Lake in the Hills Trustee Ray Bogdanowski said he was displeased no one from the village was on the trip, which also included state Rep. Mike Tryon, state Sen. Pam Althoff, McHenry County Board Chairman Ken Koehler, Algonquin Trustee Gerry Glogowski, McHenry County Director of Transportation Joe Korpalski and McHenry County Economic Development Corporation President Pam Cumpata. The county would request federal funds for the $80 million project.

Bogdanowski said he was only asked Tuesday, too late to make plans.

"I must say that I'm a little insulted. I've always felt that when it comes to the county and Lake in the Hills, Lake in the Hills was an afterthought," he said.

McHenry County transportation committee vice chairman Paula Yensen said Lake in the Hills Village President Ed Plaza couldn't make the trip due to a family commitment. She contacted every Lake in the Hills village board member as soon as she was asked to, she said. "It was late notice, but it was not purposeful," she said.


Earlier this year, the Lake in the Hills Village Board blasted the CFI plan, favoring instead dual left-turn lanes. More than 30 businesses along Randall Road signed a petition in agreement.

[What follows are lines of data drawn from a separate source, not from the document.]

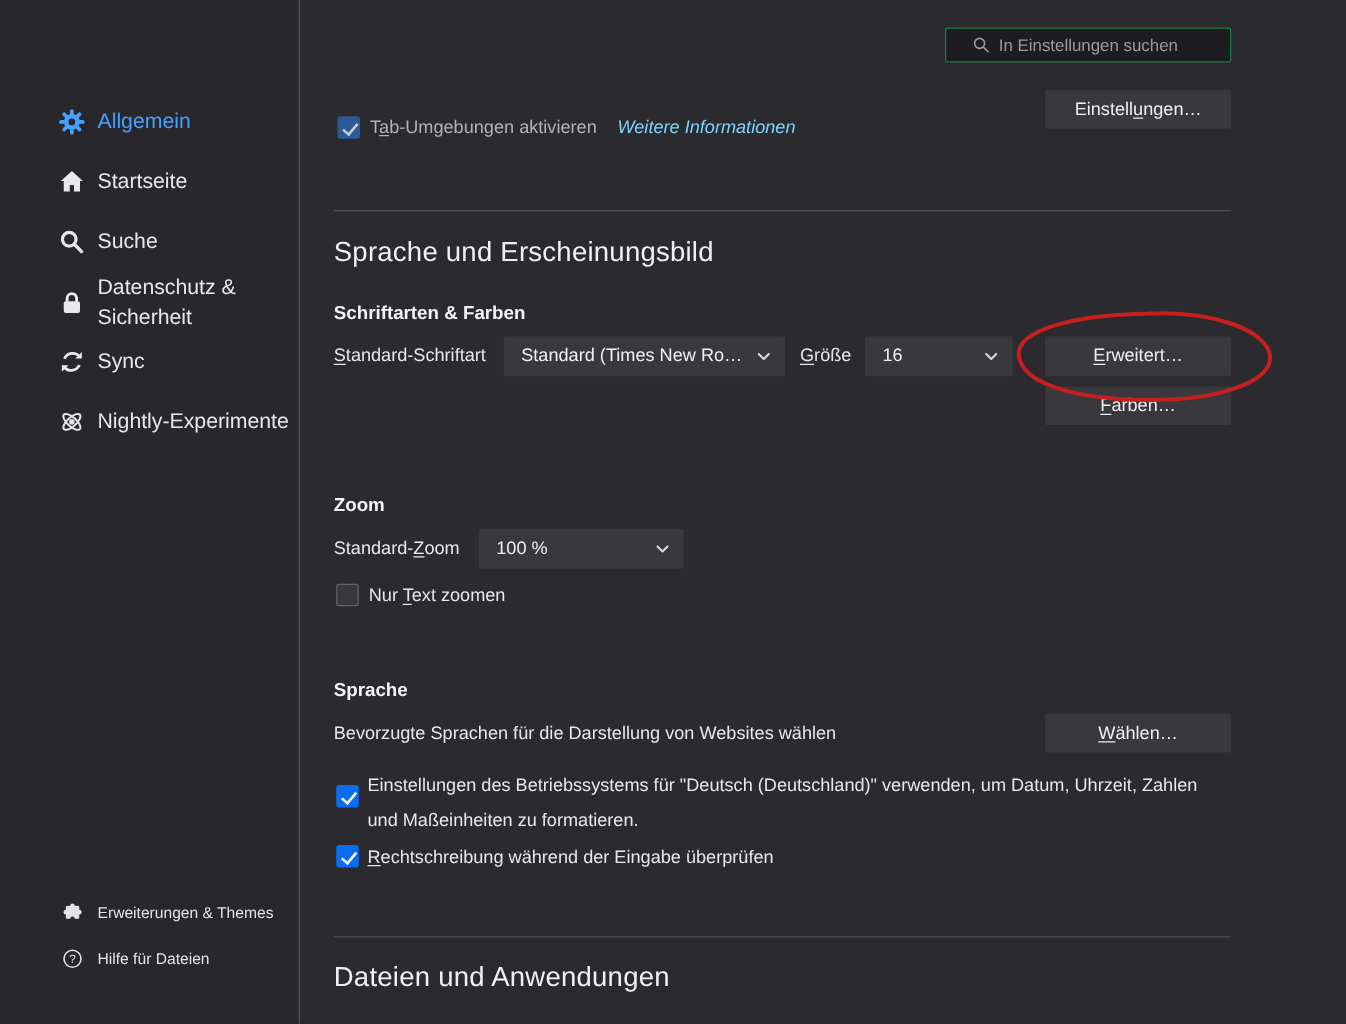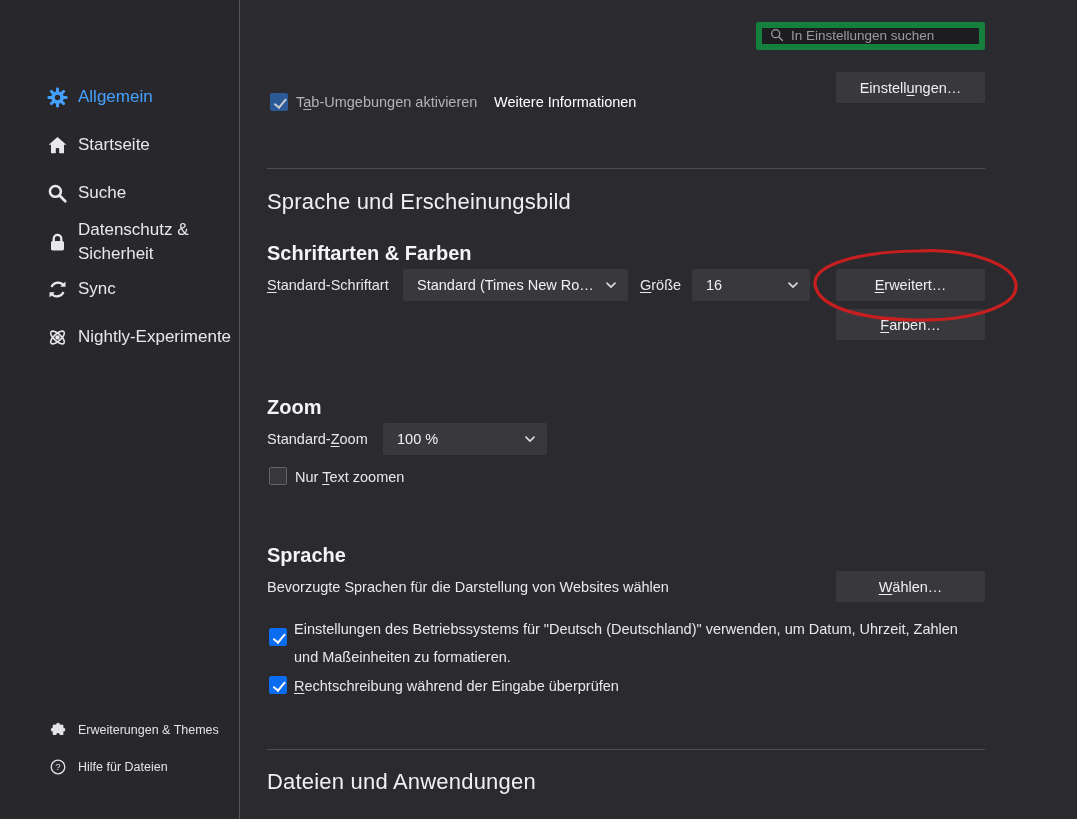--- a/index.html
+++ b/index.html
@@ -42,8 +42,8 @@
   
   .search-box {
     position:absolute; left:756px; top:22px; width:229px; height:28px;
-    background:#1d1d21; border:6px solid #15803d; border-radius:2px;
-    display:flex; align-items:flex-start; padding:0 8px;
+    background:#1d1d21; border:1px solid #15803d; border-radius:2px;
+    display:flex; align-items:center; padding:0 21px;
   }
   .search-box .mag { width:14px; height:14px; margin-right:7px; flex:none; color:#9a9aa0; }
   .search-box input {

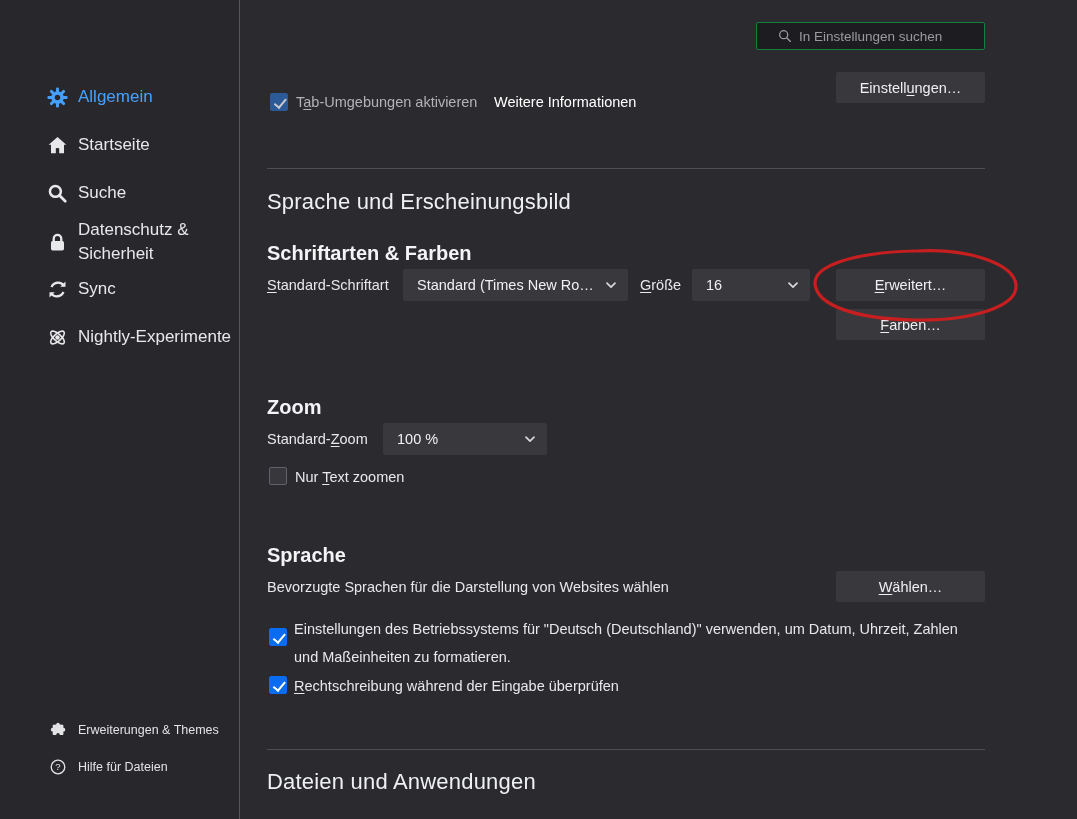--- a/index.html
+++ b/index.html
@@ -81,7 +81,7 @@
   .h2 { position:absolute; left:267px; font-size:20px; font-weight:bold; color:#f4f4f6; }
   .lbl { position:absolute; font-size:14.5px; color:#e8e8ea; }
   .lbl u, .btn u { text-underline-offset:2px; }
-  .link { position:absolute; font-size:14.5px; color:#ffffff; cursor:pointer; }
+  .link { position:absolute; font-size:14.5px; color:#7dd3fc; cursor:pointer;font-style:italic; }
   .dimtext { color:#b3b3b6; }
 
   #annotation { position:absolute; left:803px; top:241px; width:228px; height:88px; pointer-events:none; }

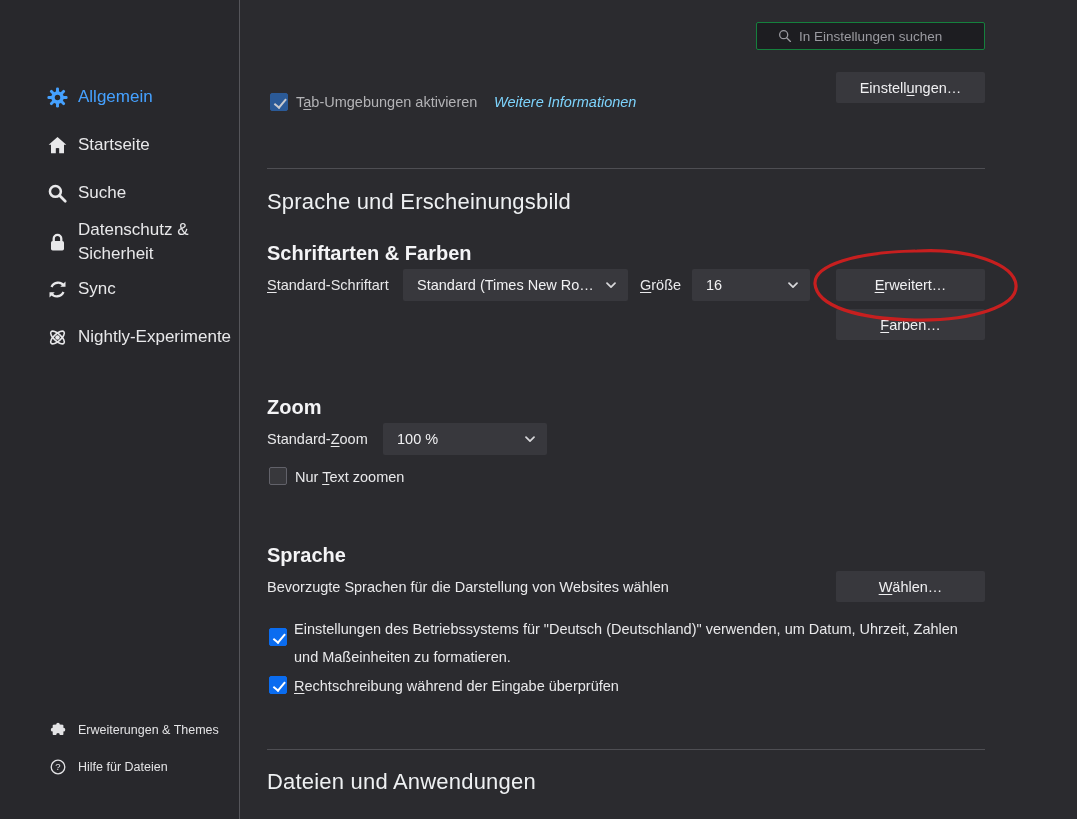--- a/index.html
+++ b/index.html
@@ -78,7 +78,7 @@
 
   .divider { position:absolute; left:267px; width:718px; height:1px; background:#4e4e53; }
   .h1 { position:absolute; left:267px; font-size:22px; font-weight:300; color:#eef0f2; letter-spacing:0.2px; }
-  .h2 { position:absolute; left:267px; font-size:20px; font-weight:bold; color:#f4f4f6; }
+  .h2 { position:absolute; left:267px; font-size:15px; font-weight:bold; color:#f4f4f6; }
   .lbl { position:absolute; font-size:14.5px; color:#e8e8ea; }
   .lbl u, .btn u { text-underline-offset:2px; }
   .link { position:absolute; font-size:14.5px; color:#7dd3fc; cursor:pointer;font-style:italic; }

Algonquin board members had mixed reactions to the plan, but Schmitt said he has met with several businesses and took their feedback to the county. The county now has agreed to concessions such as leaving all current curb cuts on Algonquin Road, he said. "The county has been very willing to work with us," he said.

MCDOT is reviewing all public comments and might present its final plan to the county board's transportation committee in the next month, design manager Wally Dittrich said. The proposed plan calls for the demolition of at least two businesses, including a Phillips 66 gas station and a Bank of America building at the intersection.